_WHAT THE TASK ASKS_:
The entries that follow include a run beginning at the line with "- Task 1.1: ✓ 100% DONE - Dosen CRUD Fixed" and ending at the line with "Dosen Tidak Masuk"; restate that run word for word and leave the rest out.

_DATA FOR REVIEW_:
# # #
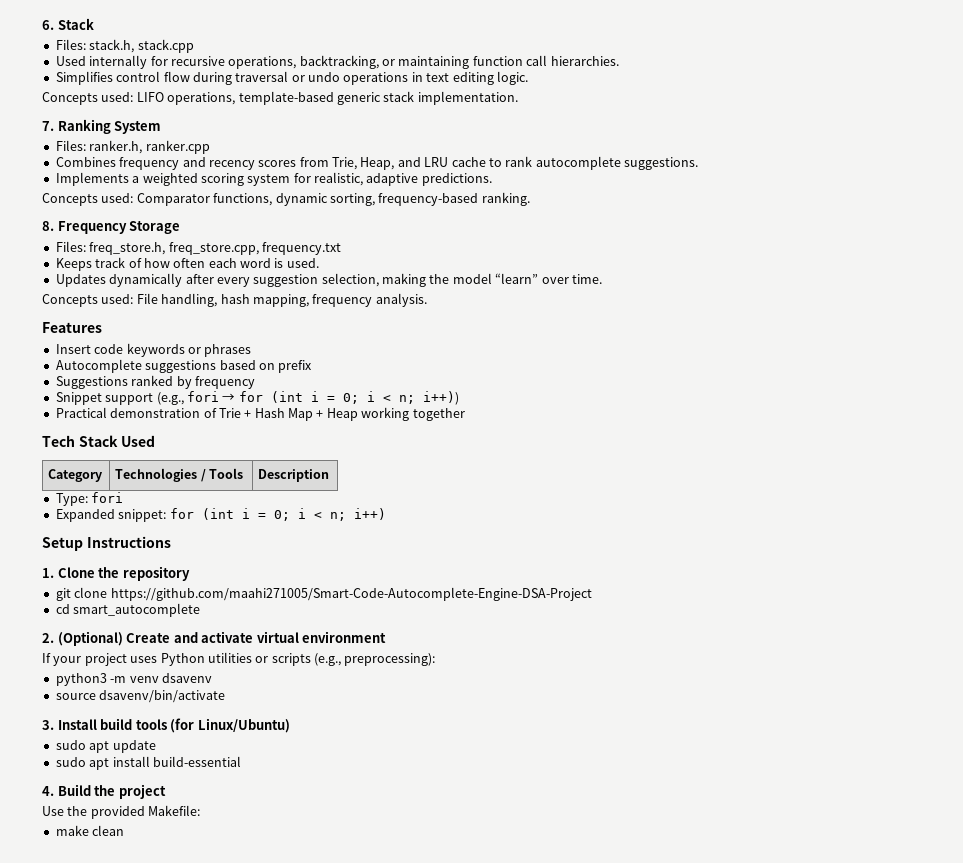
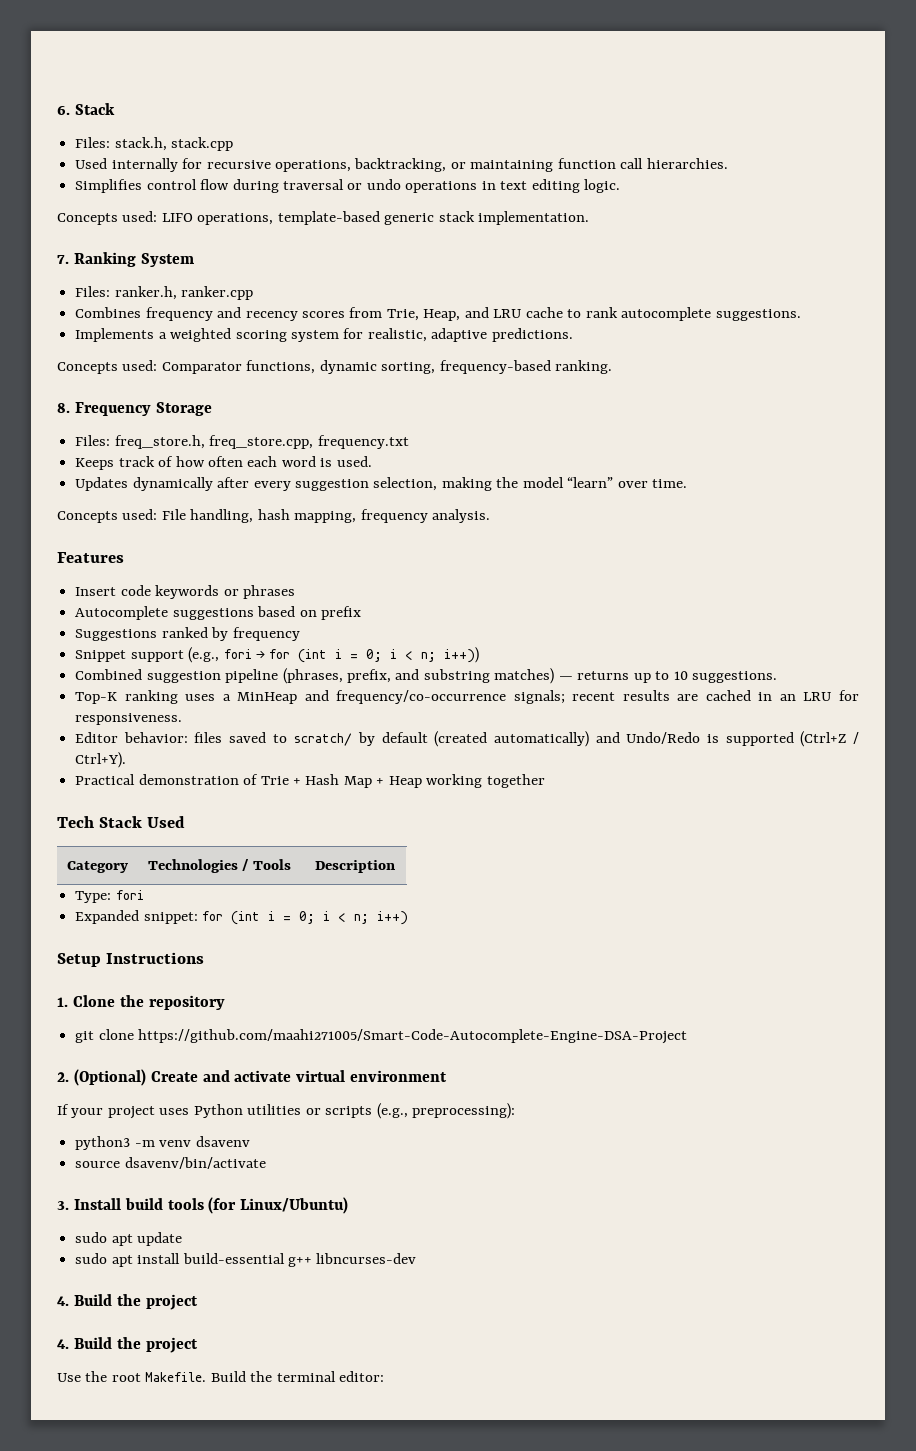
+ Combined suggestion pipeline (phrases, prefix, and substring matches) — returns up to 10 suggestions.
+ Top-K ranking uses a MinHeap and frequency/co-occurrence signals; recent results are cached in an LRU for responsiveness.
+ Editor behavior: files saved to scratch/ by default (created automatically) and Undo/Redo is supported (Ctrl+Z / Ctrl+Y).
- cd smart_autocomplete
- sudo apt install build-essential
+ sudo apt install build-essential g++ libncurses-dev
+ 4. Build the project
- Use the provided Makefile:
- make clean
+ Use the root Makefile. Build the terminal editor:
# # #
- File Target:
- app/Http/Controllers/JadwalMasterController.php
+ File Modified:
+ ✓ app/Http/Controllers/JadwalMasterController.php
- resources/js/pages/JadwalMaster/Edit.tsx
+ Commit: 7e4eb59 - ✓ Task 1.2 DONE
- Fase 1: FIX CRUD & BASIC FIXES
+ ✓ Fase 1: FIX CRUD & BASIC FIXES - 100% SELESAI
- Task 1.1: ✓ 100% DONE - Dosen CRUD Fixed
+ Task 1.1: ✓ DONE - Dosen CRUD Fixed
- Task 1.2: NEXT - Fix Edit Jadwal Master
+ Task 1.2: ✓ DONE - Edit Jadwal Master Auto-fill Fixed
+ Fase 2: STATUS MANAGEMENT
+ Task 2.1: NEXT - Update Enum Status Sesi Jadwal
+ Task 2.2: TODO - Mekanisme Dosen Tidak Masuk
# # #
_FINAL ANSWER_:
- Task 1.1: ✓ 100% DONE - Dosen CRUD Fixed
+ Task 1.1: ✓ DONE - Dosen CRUD Fixed
- Task 1.2: NEXT - Fix Edit Jadwal Master
+ Task 1.2: ✓ DONE - Edit Jadwal Master Auto-fill Fixed
+ Fase 2: STATUS MANAGEMENT
+ Task 2.1: NEXT - Update Enum Status Sesi Jadwal
+ Task 2.2: TODO - Mekanisme Dosen Tidak Masuk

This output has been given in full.